Dataset Block Start

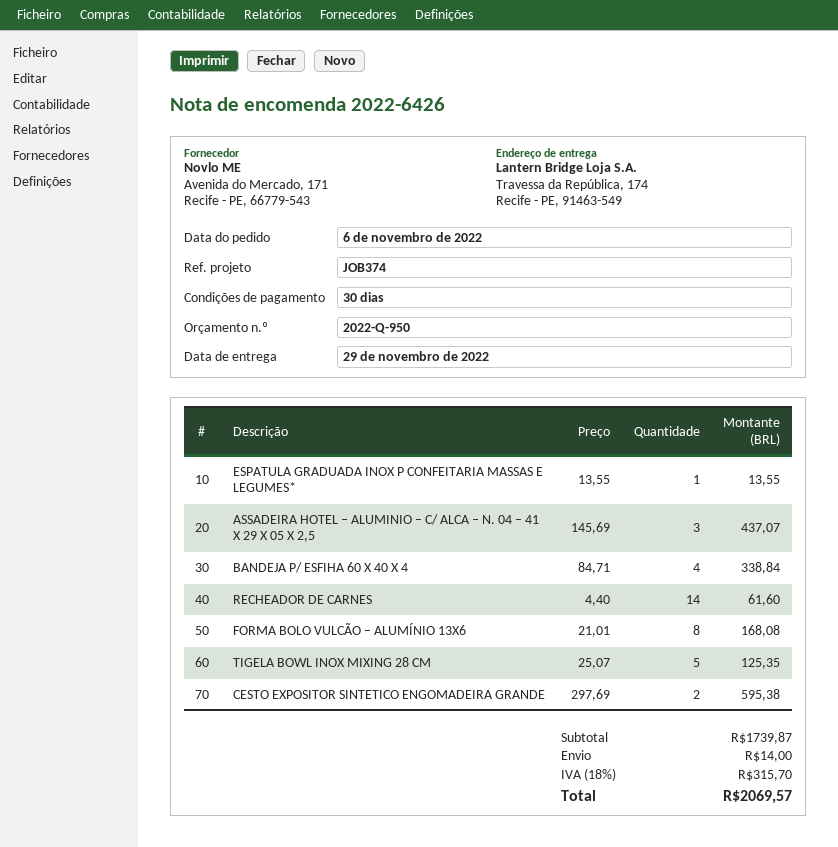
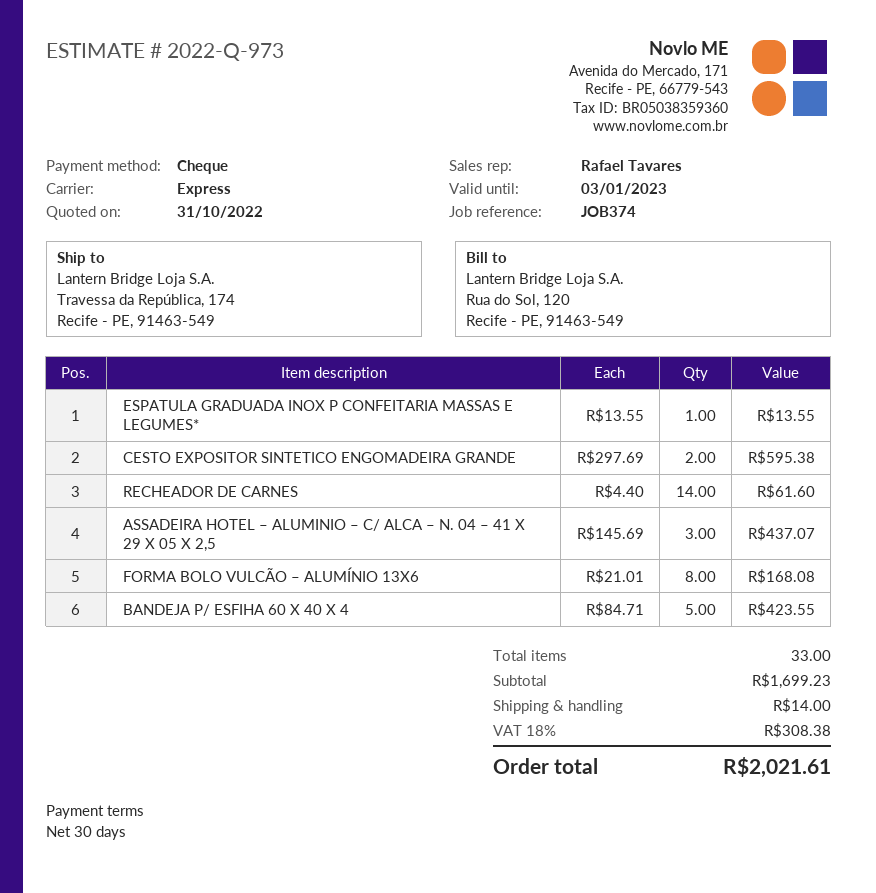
quote number: 2022-Q-950 -> 2022-Q-973
BANDEJA P/ ESFIHA 60 X 40 X 4: 4 x 84.71 = 338.84 -> 5 x 84.71 = 423.55
TIGELA BOWL INOX MIXING 28 CM: 5 x 25.07 = 125.35 -> none
subtotal: 1739.87 -> 1699.23
tax: 18% = 315.70 -> 18% = 308.38
total: 2069.57 -> 2021.61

Dataset Block End

Required work: Return all material verbatim, pictures omitted.

Solution to the problem:
quote number: 2022-Q-950 -> 2022-Q-973
BANDEJA P/ ESFIHA 60 X 40 X 4: 4 x 84.71 = 338.84 -> 5 x 84.71 = 423.55
TIGELA BOWL INOX MIXING 28 CM: 5 x 25.07 = 125.35 -> none
subtotal: 1739.87 -> 1699.23
tax: 18% = 315.70 -> 18% = 308.38
total: 2069.57 -> 2021.61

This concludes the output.